- Work item
Listed below are entries; give the number of lines among them that include "span", and only that number.

- Source material
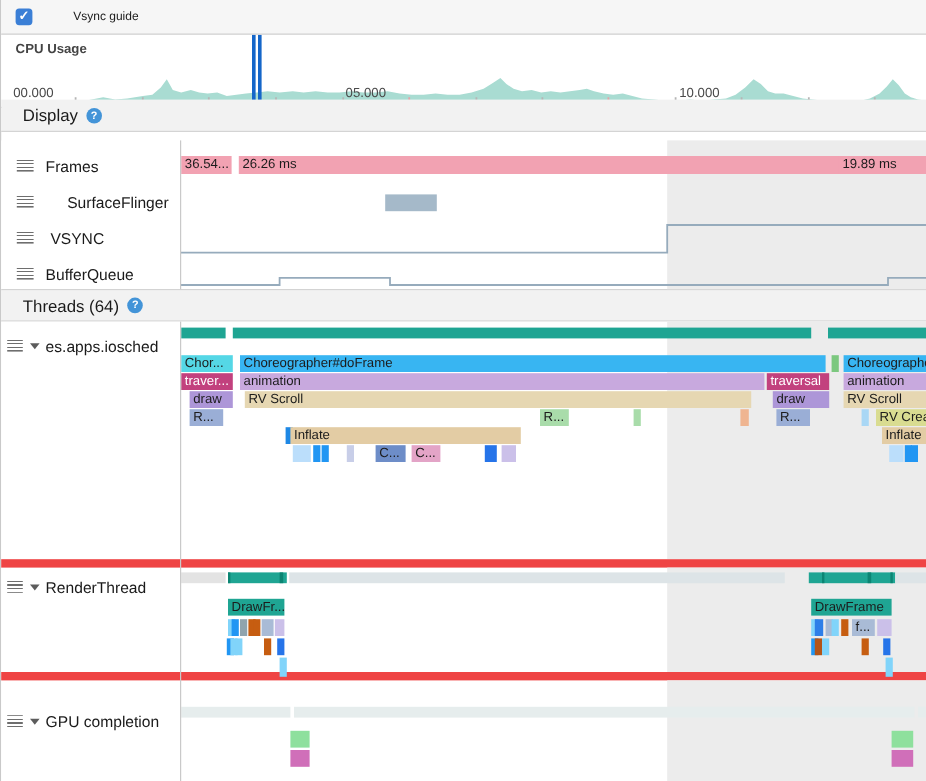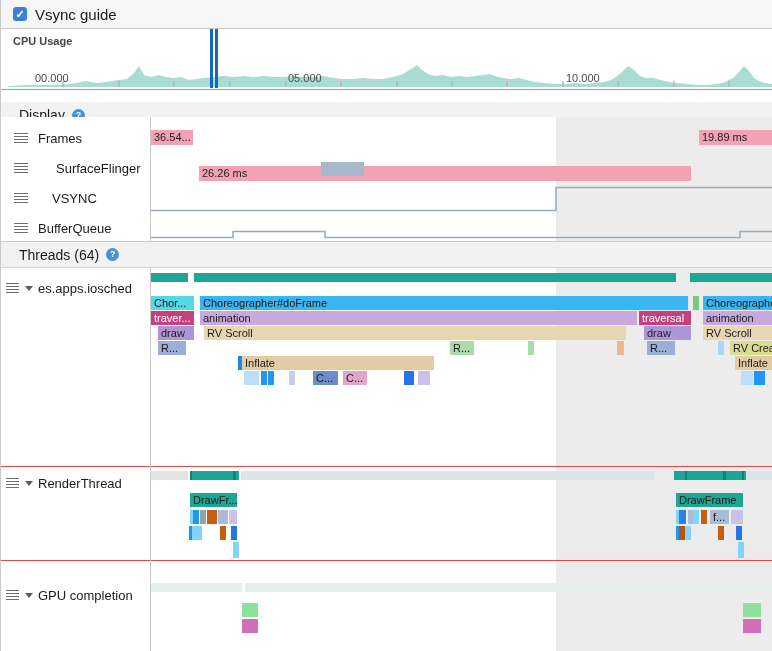--- a/index.html
+++ b/index.html
@@ -12,7 +12,7 @@
            padding-left:12px;box-sizing:border-box;}
   .checkbox{width:14px;height:14px;background:#3b7fd6;border-radius:3px;color:#fff;
             font-size:11px;line-height:14px;text-align:center;font-weight:bold;}
-  .toolbar-label{font-size:15px;}
+  .toolbar-label{font-size:10px;margin-left:26px;}
   
   .cpu{position:absolute;top:29px;left:0;width:772px;height:61px;background:#fff;
        border-bottom:1px solid #9a9a9a;box-sizing:border-box;}

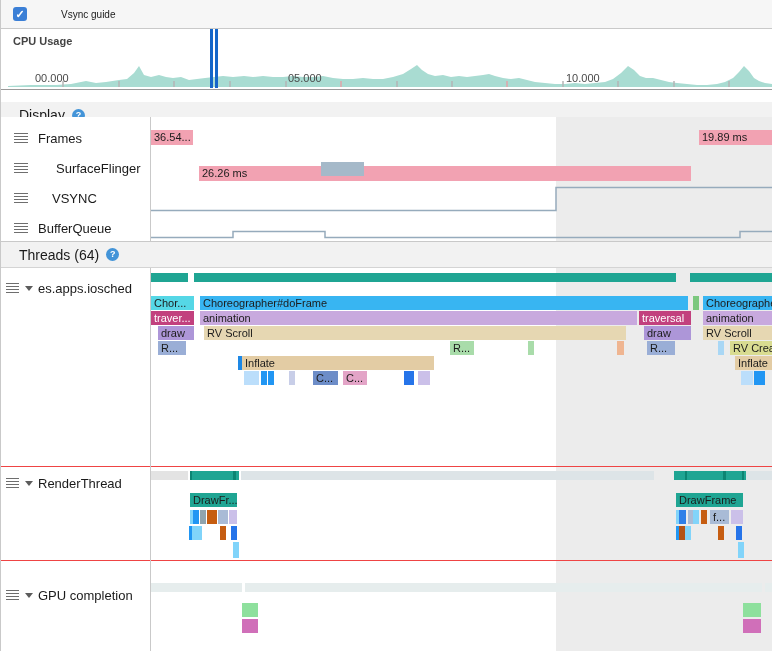--- a/index.html
+++ b/index.html
@@ -73,7 +73,7 @@
       </svg>
     <span class="cpu-label">CPU Usage</span>
     <div>
-        <span class="axis-label" style="left: 10px; margin-left: 24px;">00.000</span>
+        <span class="axis-label" style="left: 10px;">00.000</span>
         <span class="axis-label" style="left: 287px;">05.000</span>
         <span class="axis-label" style="left: 565px;">10.000</span>
       </div>

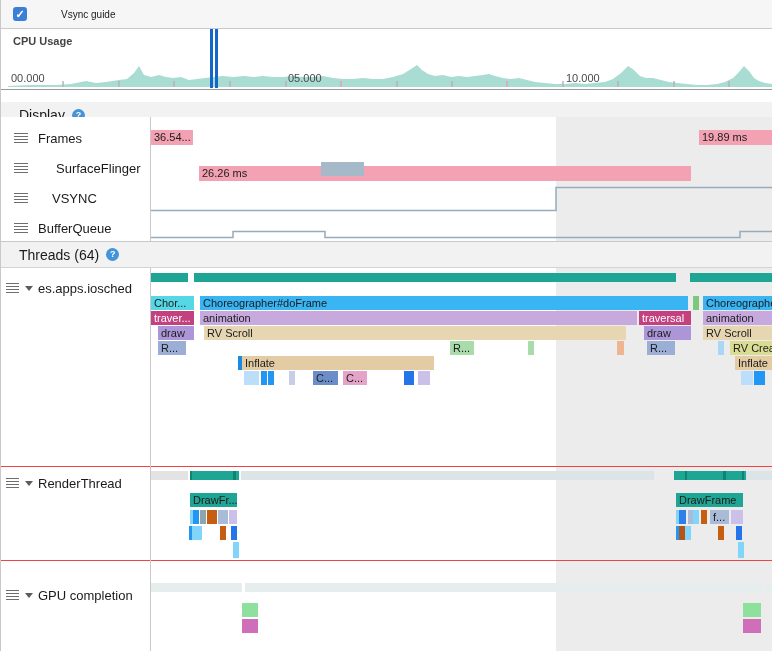--- a/index.html
+++ b/index.html
@@ -79,7 +79,7 @@
       </div>
   </div>
 
-  <div class="sec-header" style="top:102px;">
+  <div class="sec-header" style="top:83px;">
     <span>Display</span>
     <span class="help">?</span>
   </div>

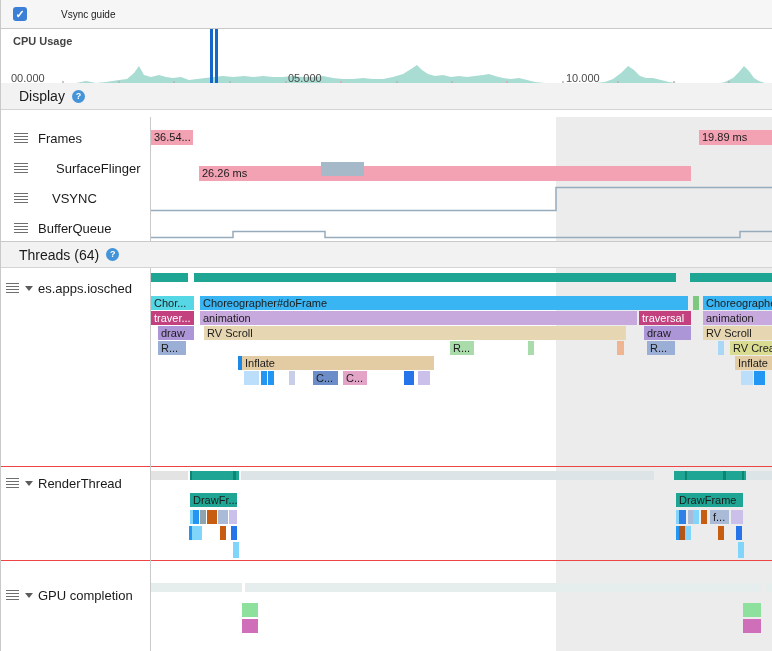--- a/index.html
+++ b/index.html
@@ -104,7 +104,7 @@
         <span style="margin-left: 10px;">BufferQueue</span>
       </div>
       <div class="bar" style="left: 150px; top: 13px; width: 42px; height: 15px; background: rgb(242, 162, 178);">36.54...</div>
-      <div class="bar" style="left: 198px; top: 13px; width: 492px; height: 15px; background: rgb(242, 162, 178); margin-top: 36px;">26.26 ms</div>
+      <div class="bar" style="left: 198px; top: 13px; width: 560px; height: 15px; background: rgb(242, 162, 178);">26.26 ms</div>
       <div class="bar" style="left: 698px; top: 13px; width: 74px; height: 15px; background: rgb(242, 162, 178);">19.89 ms</div>
       <div class="bar" style="left: 320px; top: 45px; width: 43px; height: 14px; background: rgb(165, 185, 201);"></div>
       <svg width="772" height="125" class="lines-svg">

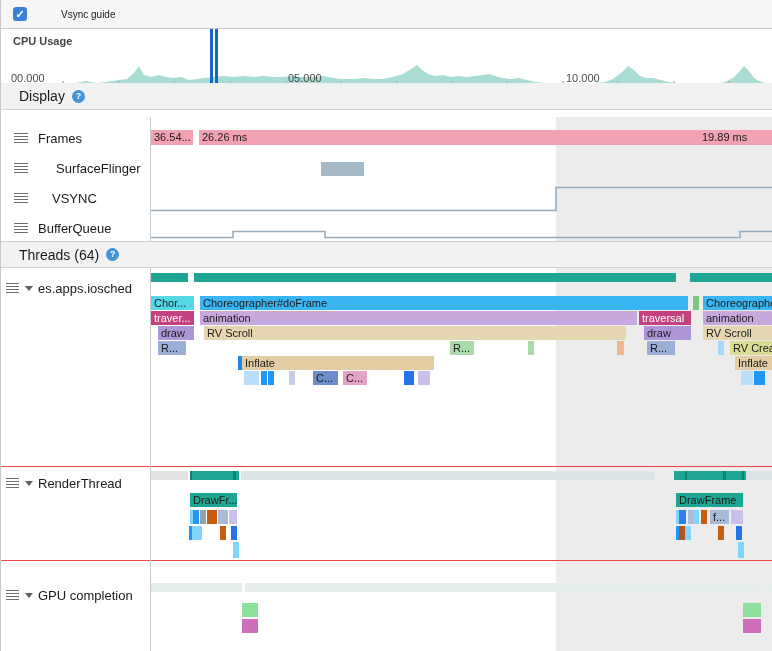--- a/index.html
+++ b/index.html
@@ -97,7 +97,7 @@
       </div>
       <div class="track-label" style="left: 13px; top: 73px;">
         <span class="handle"></span>
-        <span style="margin-left: 24px;">VSYNC</span>
+        <span style="margin-left: 14px;">VSYNC</span>
       </div>
       <div class="track-label" style="left: 13px; top: 103px;">
         <span class="handle"></span>

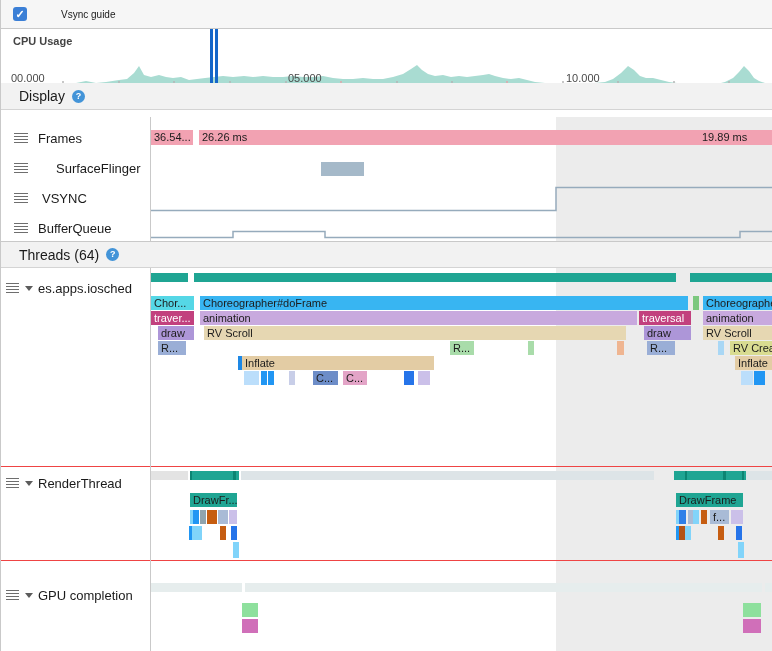--- a/index.html
+++ b/index.html
@@ -39,7 +39,7 @@
       padding:0 3px;box-sizing:border-box;white-space:nowrap;overflow:hidden;z-index:1;}
   .state{position:absolute;height:9px;z-index:1;}
   .section{position:absolute;left:0;right:0;box-sizing:border-box;}
-  .section.bordered{border-top:1px solid #ef4444;}
+  .section.bordered{border-top:7px solid #ef4444;}
   .lines-svg{position:absolute;left:0;top:0;z-index:1;}
 </style>
 </head>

- Task solution
12